I truely do feel that this is a very comprehensive article avilable on the Krag-Petersson rifle; one of the first (if not the first) repeating rifles adopted by any armed force. I also believe it follows all the guidelines for a FA. However, if you do spot somethign that needs improving, I'm more than happy to fix it.

WegianWarrior 08:35, 28 August 2005 (UTC)

  • Support – would prefer {{inote}} to {{ref}} in this case. User:Nichalp/sg 09:18, August 28, 2005 (UTC)
  • Support. Looks good. --Carnildo 05:51, 29 August 2005 (UTC)
    • Just a comment: if there's one of these rifles on display at a museum in Oslo, then would it be possible for a Wikipedian there to take a few pictures of it? We might then be able to replace Image:Krag-Petersson Round on breechblock.jpg with a free-license image, and get a photo of the entire rifle for a lead image. --Carnildo 18:41, 29 August 2005 (UTC)
      • It is on my list of things to do next time I'm visiting the Armed Forces Museum (Forsvarsmuseet) in Oslo - if they have one exhibited. However, it's been quite some time since I was there last, so I can't recall if they have one or not. WegianWarrior 19:05, 29 August 2005 (UTC)
        • The article states that the Fram museum has one on display. --Carnildo 19:50, 29 August 2005 (UTC)
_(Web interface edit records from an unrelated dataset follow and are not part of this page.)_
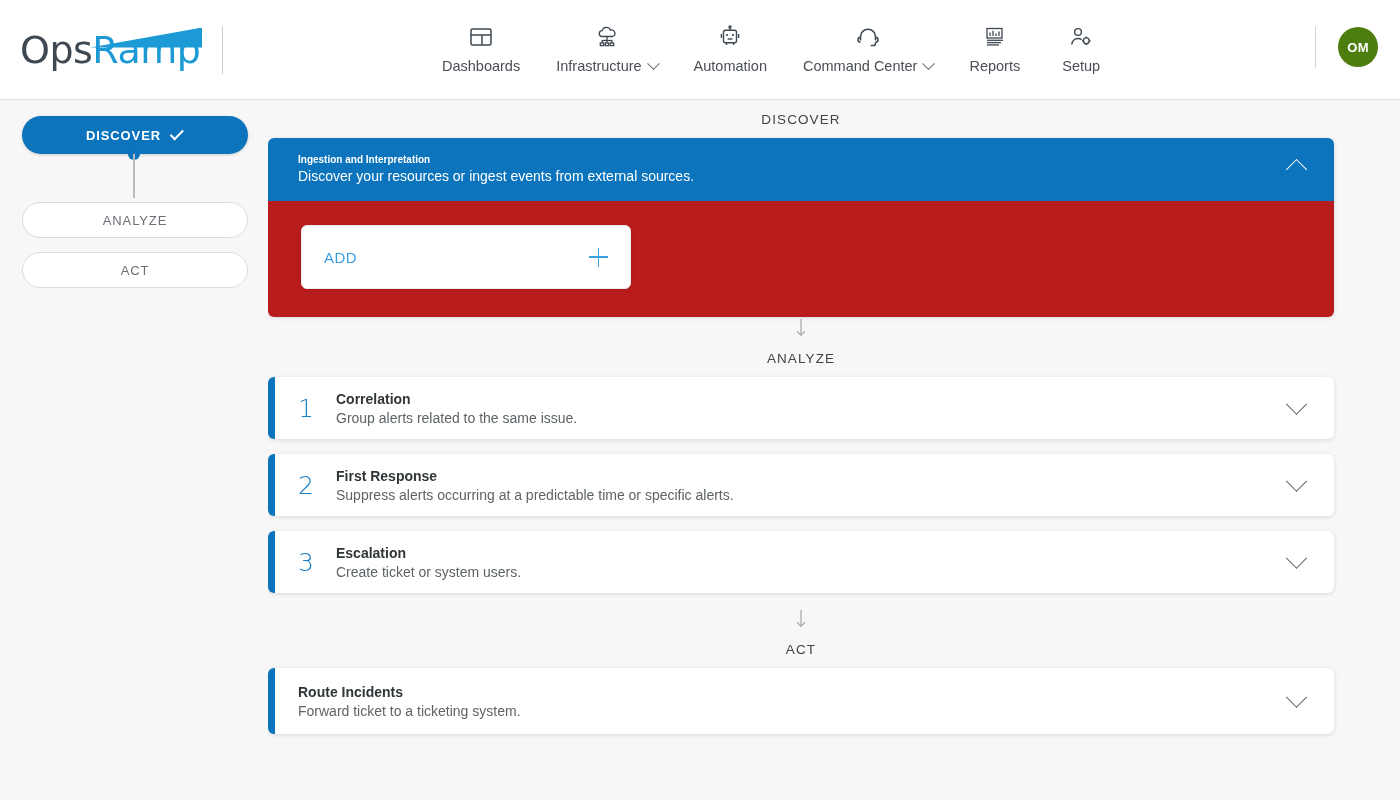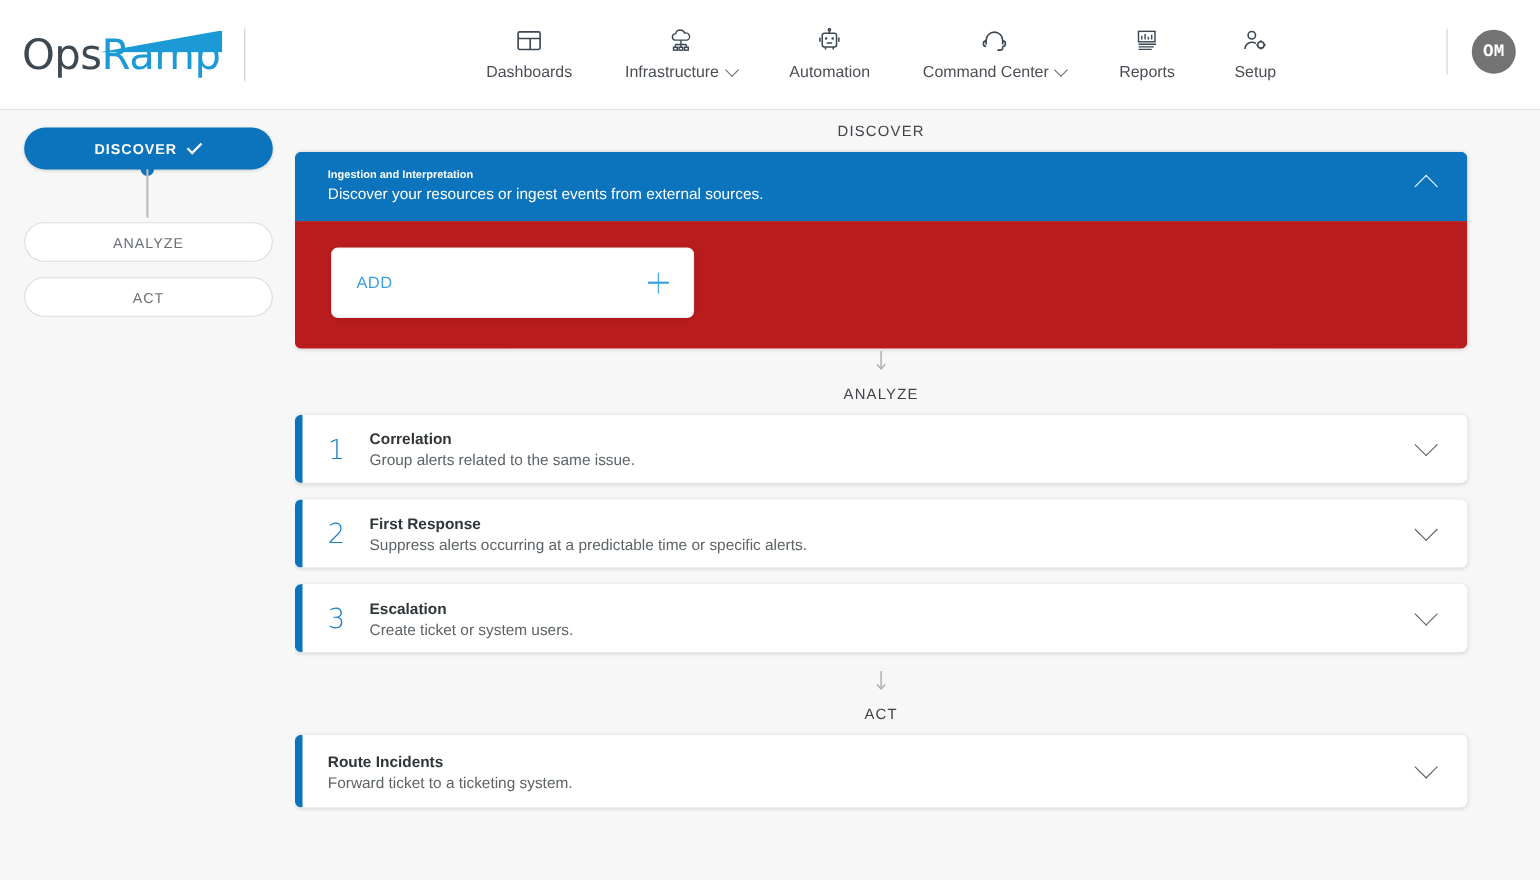--- a/index.html
+++ b/index.html
@@ -121,16 +121,15 @@
     width: 40px;
     height: 40px;
     border-radius: 50%;
-    background: #737373;
+    background: #4d7c0f;
     color: #ffffff;
-    font-size: 16px;
+    font-size: 13px;
     font-weight: bold;
     display: flex;
     align-items: center;
     justify-content: center;
     letter-spacing: 0.3px;
     cursor: pointer;
-    font-family: Liberation Mono, monospace;
   }
 
   

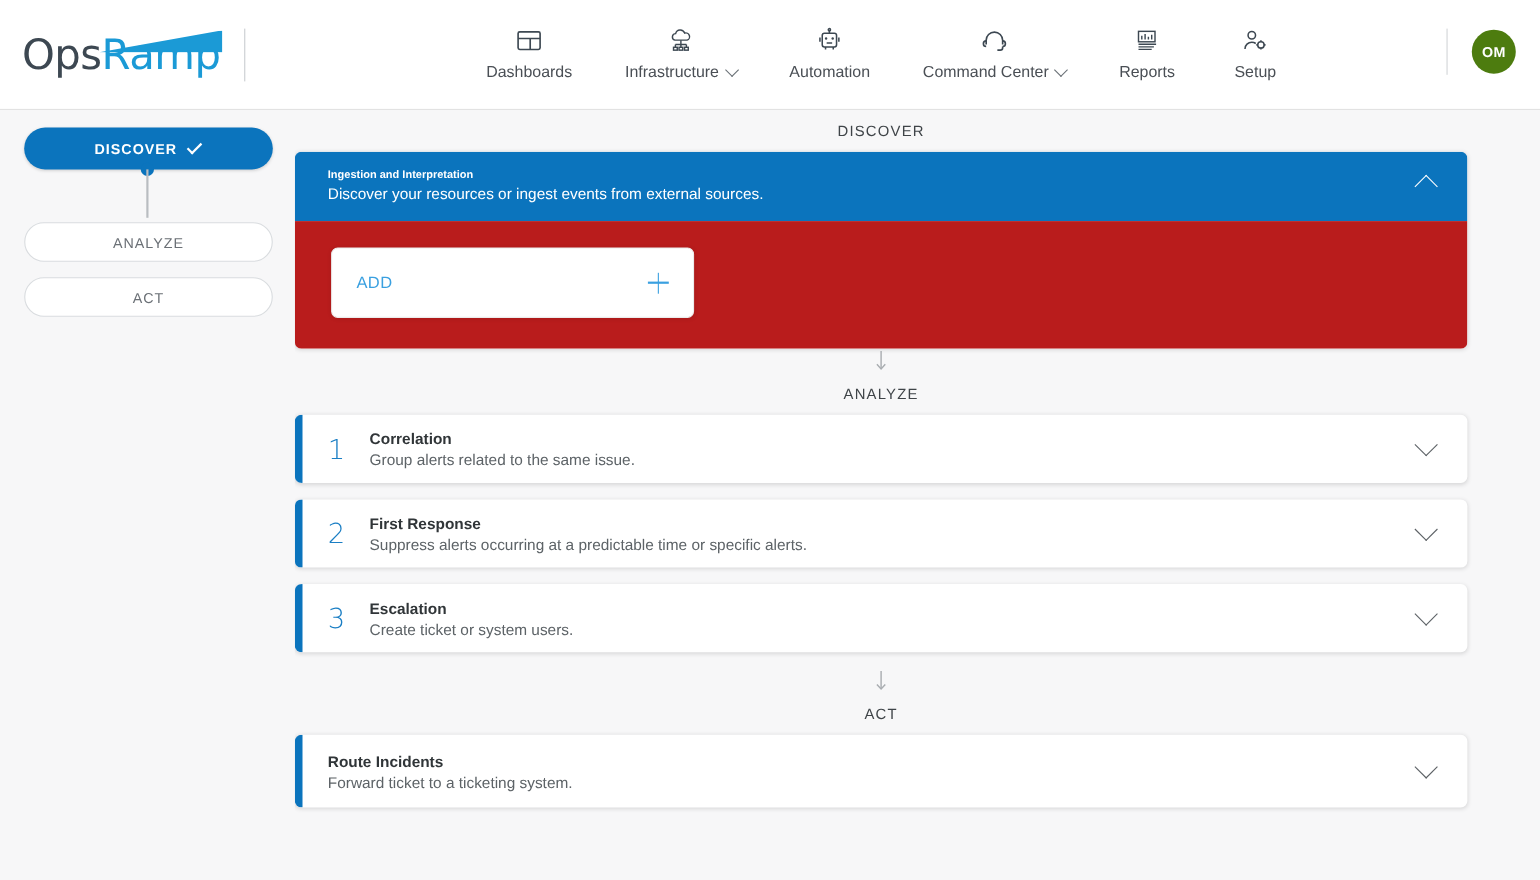--- a/index.html
+++ b/index.html
@@ -66,7 +66,7 @@
   .nav {
     display: flex;
     align-items: flex-start;
-    gap: 12px;
+    gap: 0;
     position: absolute;
     left: 424px;
     top: 22px;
          • Seems like I must add the Fram-museum to my list of places to visit with a camera in the near future then =) WegianWarrior 10:38, 30 August 2005 (UTC)
  • Support. Very good. Seems to meet all criteria. Rossrs 13:55, 29 August 2005 (UTC)
  • Support — Looks good to me. — RJH 14:50, 29 August 2005 (UTC)
  • Support, interesting read. Phoenix2 16:10, August 29, 2005 (UTC)
  • Comment. Just remove those 18 footnotes to Norske Militærgeværer etter 1867 and settle for the entry in the reference section. Those very, very few who can get a hold of the book (and also happen to speak Norwegian) will know what to look for and those who don't aren't going to demand specific page references. / Peter Isotalo 22:09, 29 August 2005 (UTC)
    • There's no value to removing them. They serve to help verifiability. Convert them to inotes if you like, but the criteria specifically call for inline citations. - Taxman Talk 11:58, August 30, 2005 (UTC)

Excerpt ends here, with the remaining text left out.